Note that in this case there is a single hyperparameter $$\theta$$ and hence the $theta after hyper. Other random effects with more than one hyperparameter will name them theta1, etc. In this example, the internal parameterization is $$\theta = \log(\tau)$$ (prec.prior$to.theta above), with $$\tau$$ the precision of the iid random effects. The default prior, on $$\theta$$, is a log-Gamma (prec.prior$prior) with parameters $$1$$ and $$0.00005$$ (prec.prior$param), as seen in parameters prior and param. The starting value of $$\theta$$ is $$4$$, as seen in parameter prec.prior$initial and it is not fixed by default (i.e., a posterior marginal will be estimated) because prec.prior$fixed is FALSE. When fixed is set to TRUE, the hyperparameter will be kept constant at the value in initial. In this particular case, as initial is 4 this will make the log-precision to be $$4$$, i.e., $$4 = \theta = \log(\tau)$$, which implies that the precision would be fixed to $$\tau = \exp(4)$$. This will represent a very large precision or, equivalently, a very small variance which will make the random effects very close to zero.

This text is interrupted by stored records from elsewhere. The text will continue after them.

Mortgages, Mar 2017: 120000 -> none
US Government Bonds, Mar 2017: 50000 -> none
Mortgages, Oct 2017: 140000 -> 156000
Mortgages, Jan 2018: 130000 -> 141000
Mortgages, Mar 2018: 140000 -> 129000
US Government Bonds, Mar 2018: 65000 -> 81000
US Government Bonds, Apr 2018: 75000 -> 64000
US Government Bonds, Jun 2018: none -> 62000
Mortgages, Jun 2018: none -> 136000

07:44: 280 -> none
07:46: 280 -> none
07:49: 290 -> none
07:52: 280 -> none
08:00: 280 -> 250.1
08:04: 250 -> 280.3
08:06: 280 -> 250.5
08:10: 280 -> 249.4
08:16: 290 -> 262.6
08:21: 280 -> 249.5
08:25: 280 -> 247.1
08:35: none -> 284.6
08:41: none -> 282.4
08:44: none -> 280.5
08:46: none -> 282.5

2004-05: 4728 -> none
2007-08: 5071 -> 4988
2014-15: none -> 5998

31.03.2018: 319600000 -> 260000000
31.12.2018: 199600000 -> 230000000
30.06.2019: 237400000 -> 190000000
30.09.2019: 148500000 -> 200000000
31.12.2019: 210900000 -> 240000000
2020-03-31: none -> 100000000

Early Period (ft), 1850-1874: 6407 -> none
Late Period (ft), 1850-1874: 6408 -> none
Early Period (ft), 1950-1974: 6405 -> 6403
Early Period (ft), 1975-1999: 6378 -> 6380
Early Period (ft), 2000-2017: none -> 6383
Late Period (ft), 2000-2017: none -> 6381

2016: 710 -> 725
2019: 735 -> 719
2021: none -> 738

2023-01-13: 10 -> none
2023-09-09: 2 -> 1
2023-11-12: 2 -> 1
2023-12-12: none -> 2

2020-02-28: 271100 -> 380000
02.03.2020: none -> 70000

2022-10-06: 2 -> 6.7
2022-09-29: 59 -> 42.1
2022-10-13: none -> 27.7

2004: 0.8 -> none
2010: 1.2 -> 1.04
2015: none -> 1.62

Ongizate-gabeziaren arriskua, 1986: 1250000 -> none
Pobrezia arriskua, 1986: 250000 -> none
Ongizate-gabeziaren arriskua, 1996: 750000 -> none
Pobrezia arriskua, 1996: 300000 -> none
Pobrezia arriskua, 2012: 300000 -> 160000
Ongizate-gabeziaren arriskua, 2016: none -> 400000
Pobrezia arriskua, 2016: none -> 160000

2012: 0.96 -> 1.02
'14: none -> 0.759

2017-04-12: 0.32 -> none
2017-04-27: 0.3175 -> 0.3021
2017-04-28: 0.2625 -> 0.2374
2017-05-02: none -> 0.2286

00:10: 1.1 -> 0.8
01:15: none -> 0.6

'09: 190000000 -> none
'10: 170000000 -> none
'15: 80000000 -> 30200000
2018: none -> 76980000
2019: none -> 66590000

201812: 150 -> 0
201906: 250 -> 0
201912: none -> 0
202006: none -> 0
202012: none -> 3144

Furthermore, functions set in to.theta and from.theta are used to convert the values of $$\tau$$ to and from $$\theta$$ (i.e., from the model scale to and from the internal scale). In this case, given that $$\theta = \log(\tau)$$, to.theta is the log() function while from.theta is the exp() function, because $$\tau = \exp(\theta)$$.

Table 3.11: Summary of parameters that are used to define a prior on a hyperparameter with INLA.
Argument Description
hyperid Internal id of prior.
name Name of hyperparameter in internal scale.
short.name Short name of hyperparameter to be used inside hyper.
prior Name of prior distribution.
param Parameter values of prior distributions.
initial Initial value of hyperparameter in the internal scale.
fixed Whether to keep the hyperparameter fixed (default is FALSE).
to.theta Function to convert parameter into the internal scale.
from.theta Function to convert the value in the internal scale to the model scale.

In general, not all arguments in the prior definition will be given a value when setting a non-default prior. For example, in the iid model the prior on the log-precision could be replaced by a Gaussian with zero mean and small precision. This could be easily done as follows:

hyper = list(prec = list(prior = "gaussian", param = c(0, 0.001)))

The former R code sets a Gaussian prior with zero mean and precision $$0.001$$ on $$\theta$$, i.e., a log-Gaussian prior on $$\tau$$.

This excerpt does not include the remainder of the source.